What I see around me as we start sticking our (vaccinated) heads above the ground again, hoping to return to life as it was, is a gigantic missed opportunity. Our industry, like the food, hospitality, health care, and transport industries, was disrupted and accelerated at least 7-10 years. What was an odd exemption for kids in hospitals and the occasional NASA engineer from mission control beamed on a screen to an auditorium full of restless middle schoolers, has now become the norm.
Hybrid, Hyflex, all the things we imagined happening in 2050 when The Jetsons (boomer alert) lifestyle became reality, were catapulted to the present. And it’s not what we imagined, or hoped for.
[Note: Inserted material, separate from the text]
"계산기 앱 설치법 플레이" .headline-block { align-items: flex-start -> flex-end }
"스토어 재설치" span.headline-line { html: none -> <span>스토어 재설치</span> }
We have a lot to be thankful for returning to ‘normal’ but also a lot of things that we cannot return to.
I’m concerned that our desire to return to the comforts of routine after two years of crisis management and pandemic fatigue, will rationalize mediocrity. That after so much stress on our schools and teachers, during which all we focused on was getting through the day/week, that once the fog lifts, we will continue to look inwards, our defense mechanisms on auto pilot.
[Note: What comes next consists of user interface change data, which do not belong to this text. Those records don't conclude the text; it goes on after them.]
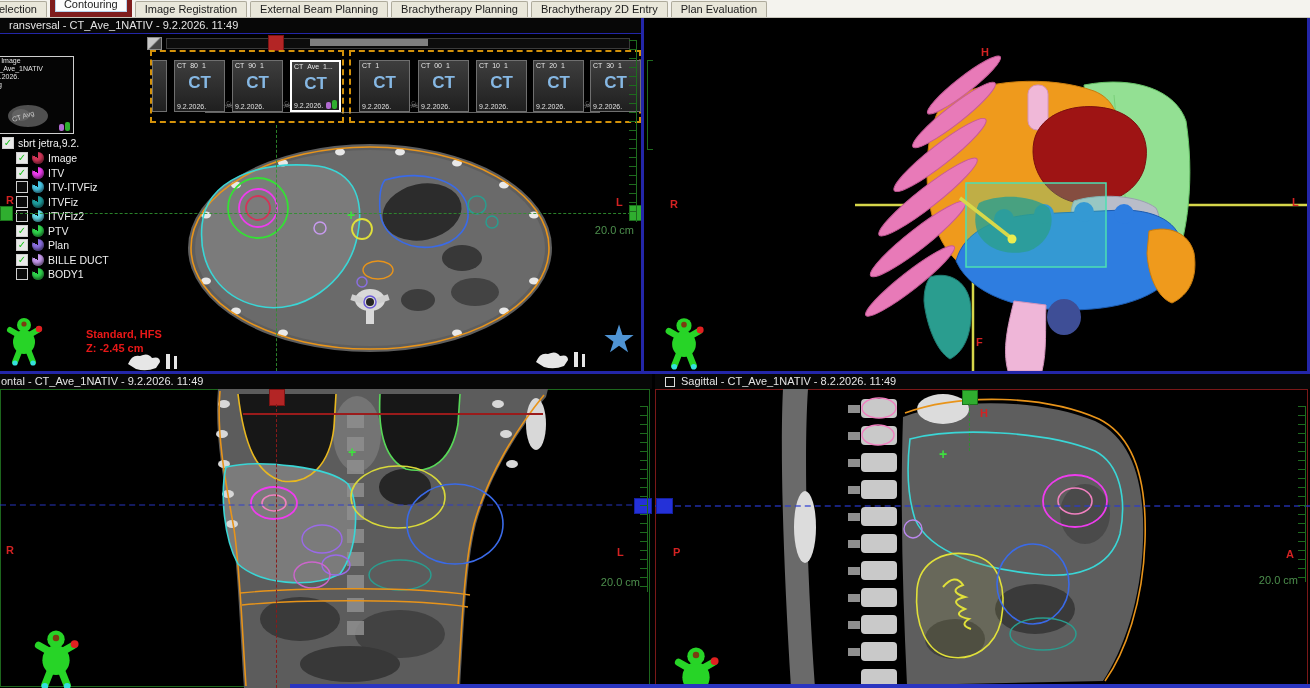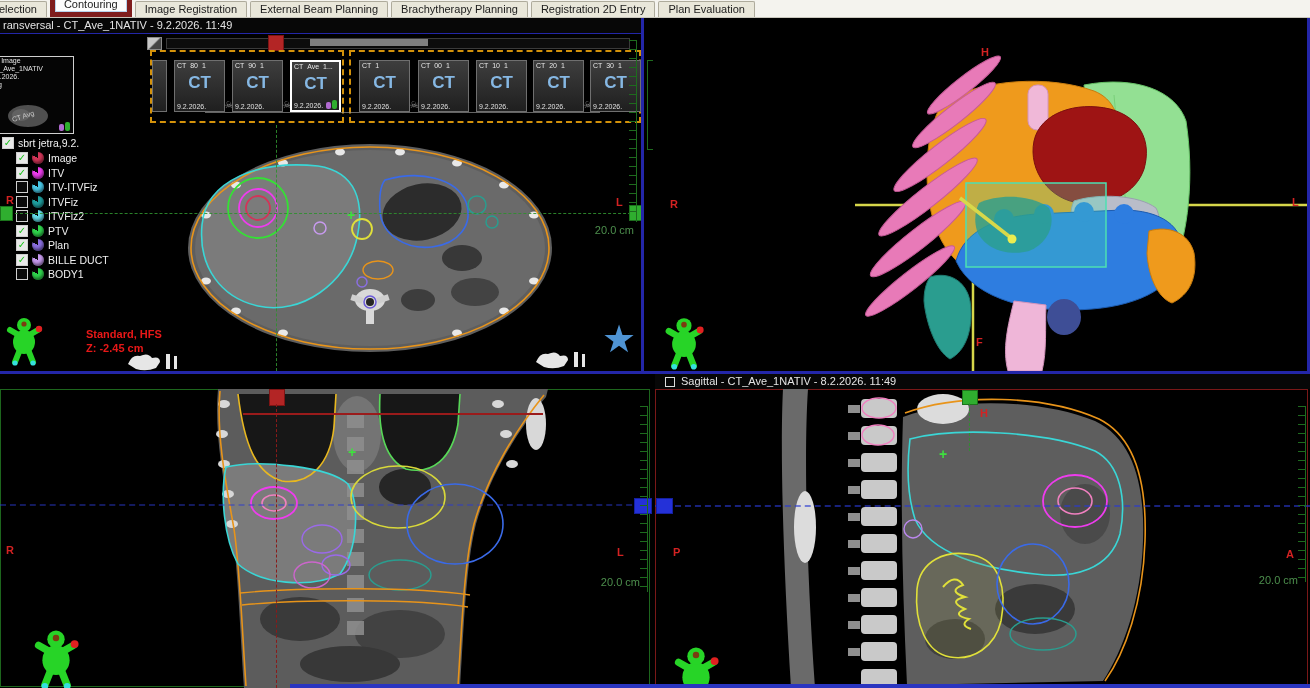"Registration 2D Entry" div.tab { text: Registration -> Brachytherapy }
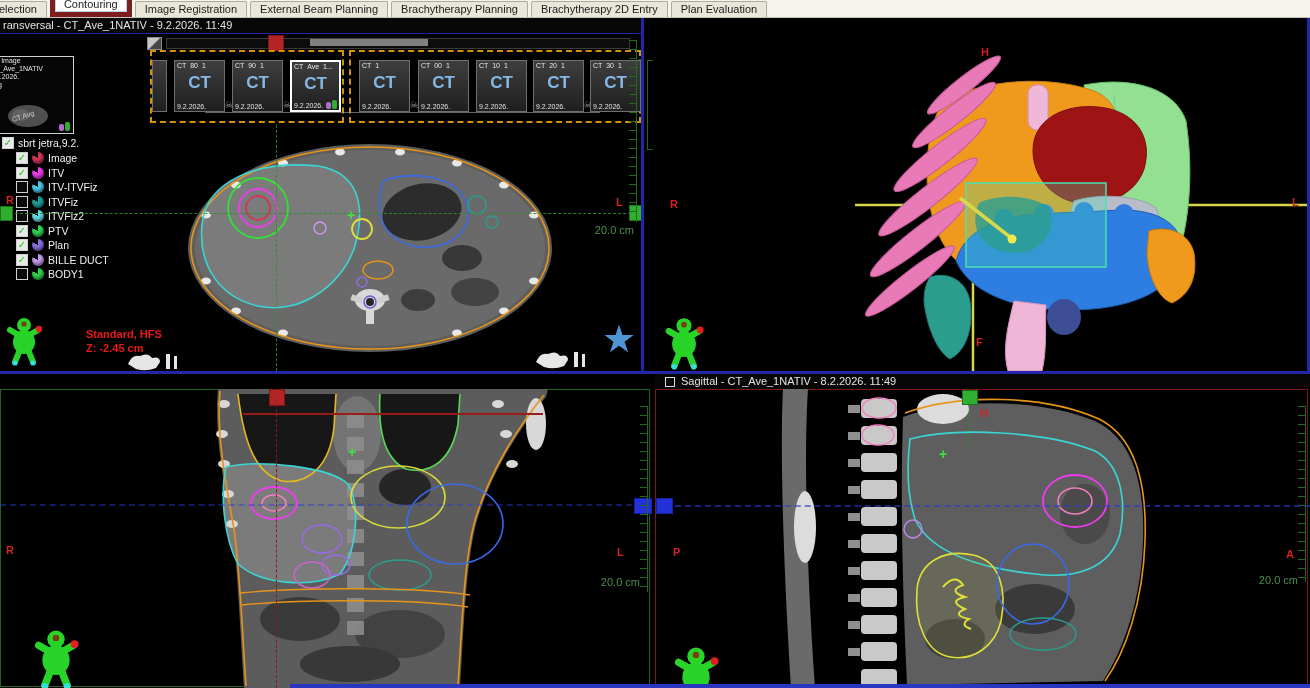"ransversal - CT_Ave_1NATIV - 9.2.2026." span { left: 3px -> 9px }
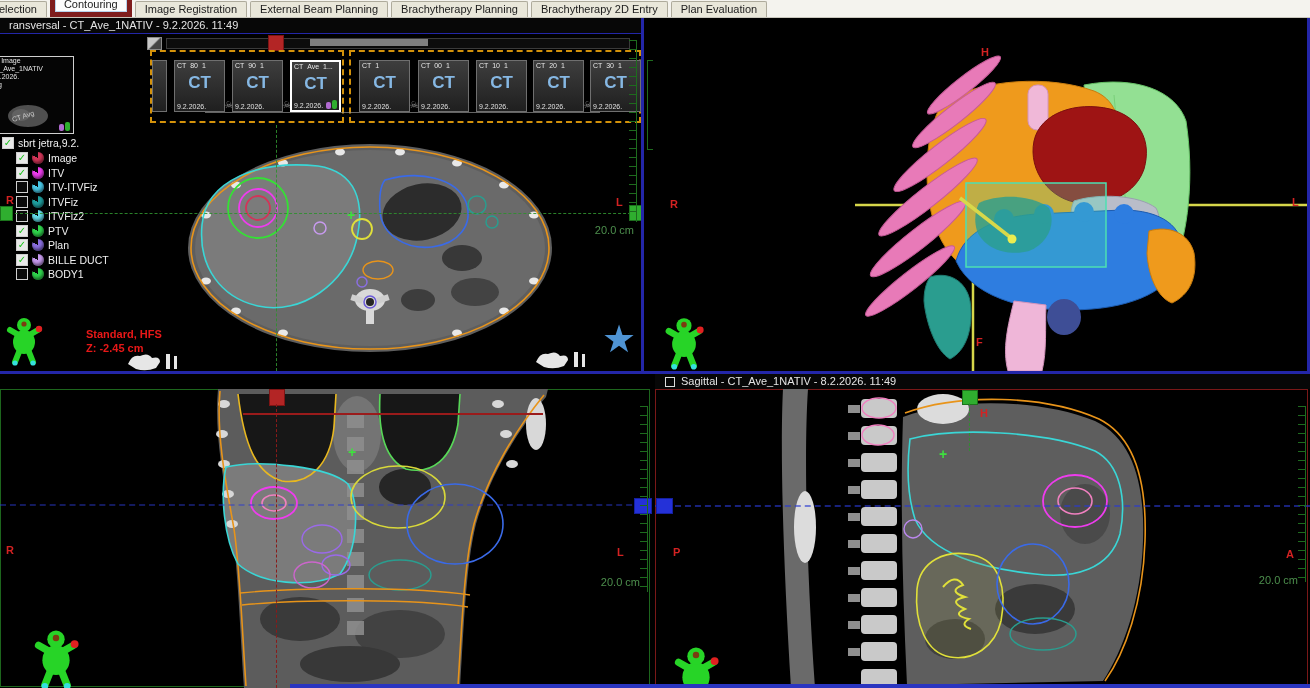"ontal - CT_Ave_1NATIV - 9.2.2026." div.vp-title { html: none -> <div> <span>ontal - CT_Ave_1NATIV - 9.2.2026. 11:49</span> </div> }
I hope that I am wrong,. I hope that we don’t fall for the seduction of the way things were before. Because, in all honesty, it wasn’t all that great. 20 years into 21st century learning, the actual glaciers are melting faster than we are moving to make education relevant to the times. Getting back to workshops on MYP Cat 2 in Berlin or conferences on AERO standards in Atlanta just isn’t going to cut it.
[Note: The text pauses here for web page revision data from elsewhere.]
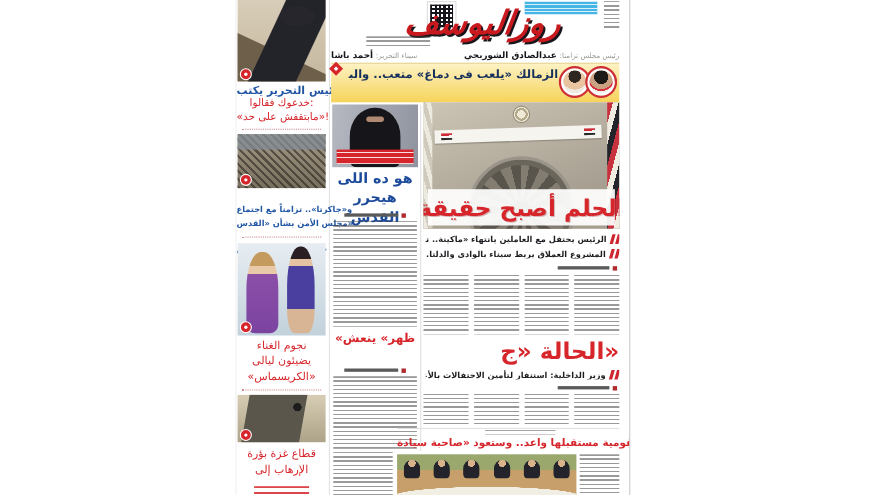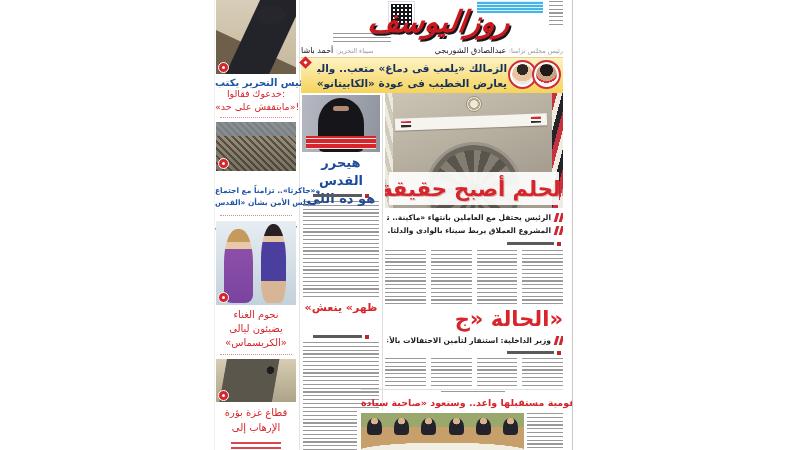"أحمد باشا" .names b { font-weight: normal -> bold }
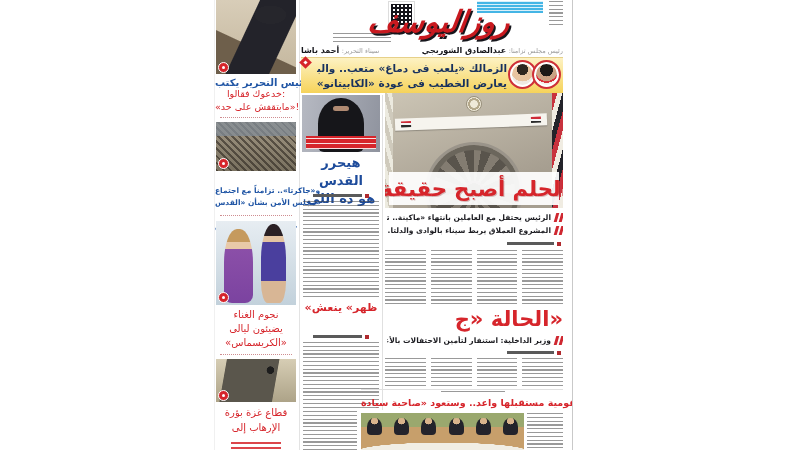"يعارض الخطيب فى عودة «الكابيتانو»" div { html: <div>يعارض الخطيب فى عودة «الكابيتانو»</div> -> none }
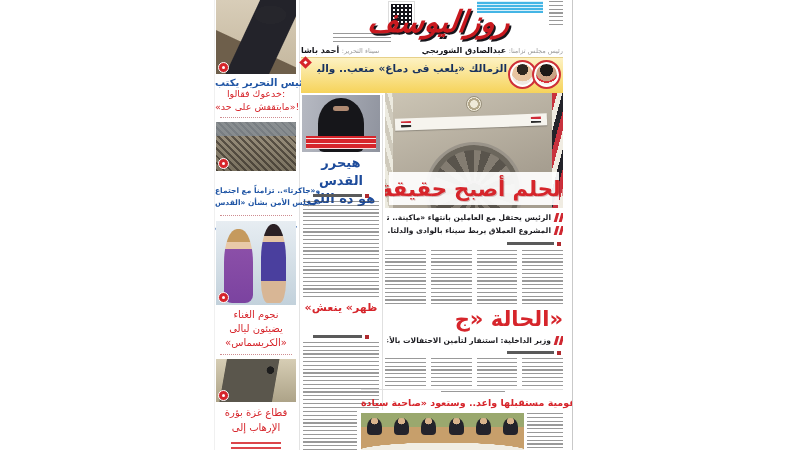"هيحرر القدس" div { order: before "هو ده اللى" -> after "هو ده اللى" }
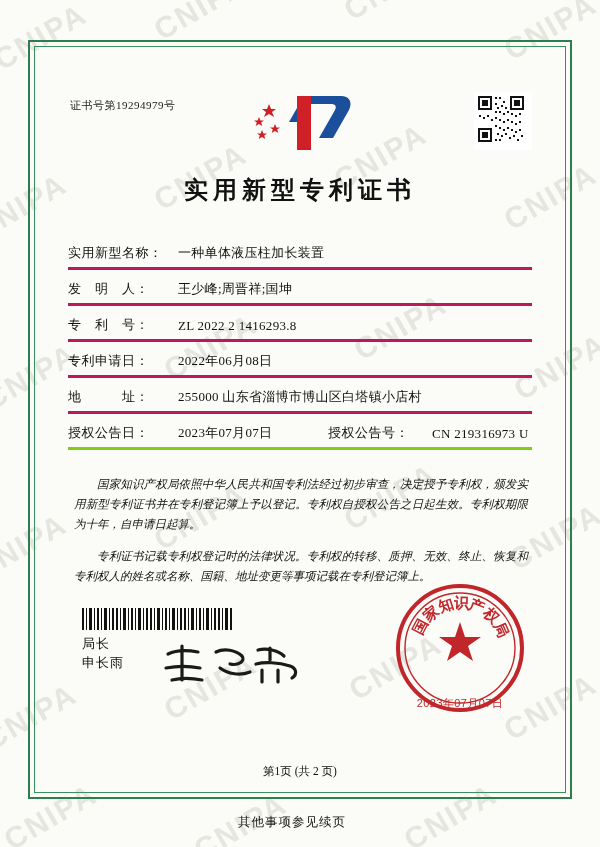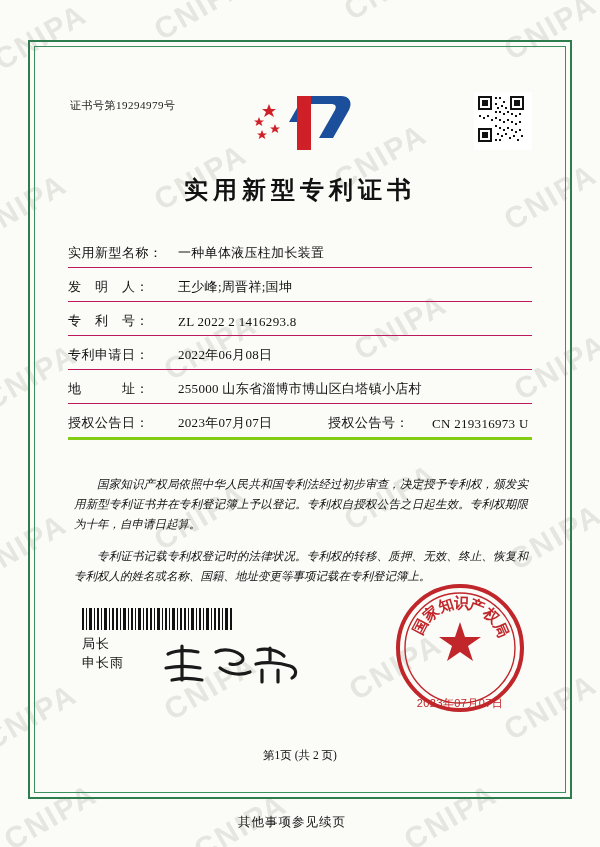"实用新型名称：" .field-row { border-bottom: 1px solid #be185d -> 3px solid #be185d }
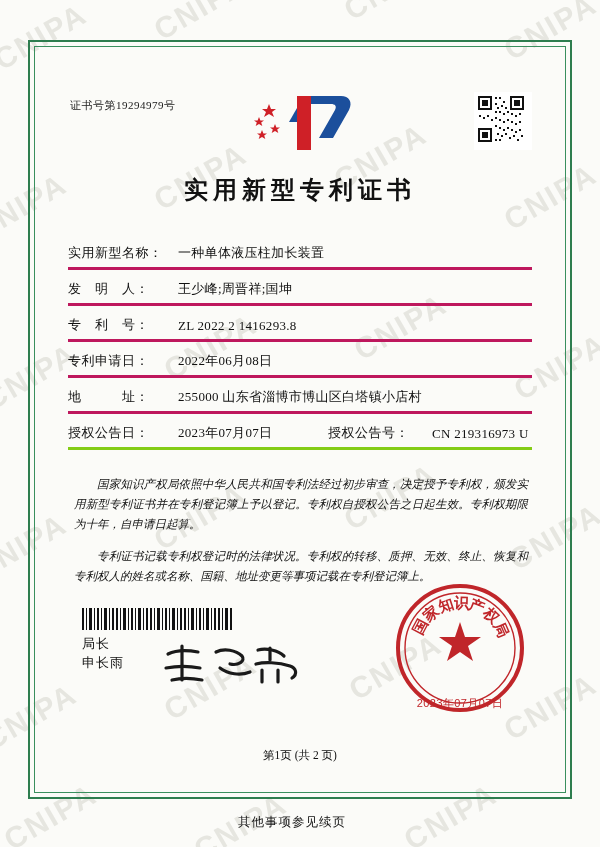"第1页 (共 2 页)" .page-num { bottom: 20px -> 4px }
We all need a month in the Maldives, a grand celebration of reconnection and re-nurturing. That is undeniable. We cannot simply keep Zooming and embracing the dings in the universe caused by Covid. I’m not saying that. We need to hug one another, breathe in the mask free air of a friend filled room the laughter and excitement of traveling and connecting again without social distancing fears or the guilt caused by contact.
But once we taken that breath, we have to keep moving forward, screen time or not. I have taken three takeaways that I hope to move before the retreating waves of change wash over them.
- In person time is more valuable than ever and has to be used more creatively and across disciplines.
- Limit the broadway shows: We are the only profession that does 5-6 live broadway shows a day. We have to embrace the asynchronous model so teachers can THINK and COLLABORATE rather than constantly juggle chain saws to keep learners engaged. Sorry, lower school teachers, this probably doesn’t work below grade 5.
- Community Engagement: We’ve had classes without walls and project based and service learning for years. But rather than a one off week, it has to be more embedded. If we can Zoom in math and English, why can’t we do an arts residency in Istria for two or three weeks while we keep up with “academics.” online? We have to push the limits on community based learning and the how and where of learning now that restrictions are lifting.
- Change the Subjects: I’ve been talking about this one for awhile and have to do a better job putting money where the mouth is. Our subjects are woefully outdated. Science has evolved a little bit and I guess math is math, but the rest are arcane, unimaginative, and need critical redefinition. If I see one more test on the Crusades, I might just need to start one of my own.
I know it’s hard, but once you get your Mojo back this Spring, please don’t become ‘comfortably numb.’ You’ve come too far to leave it all behind.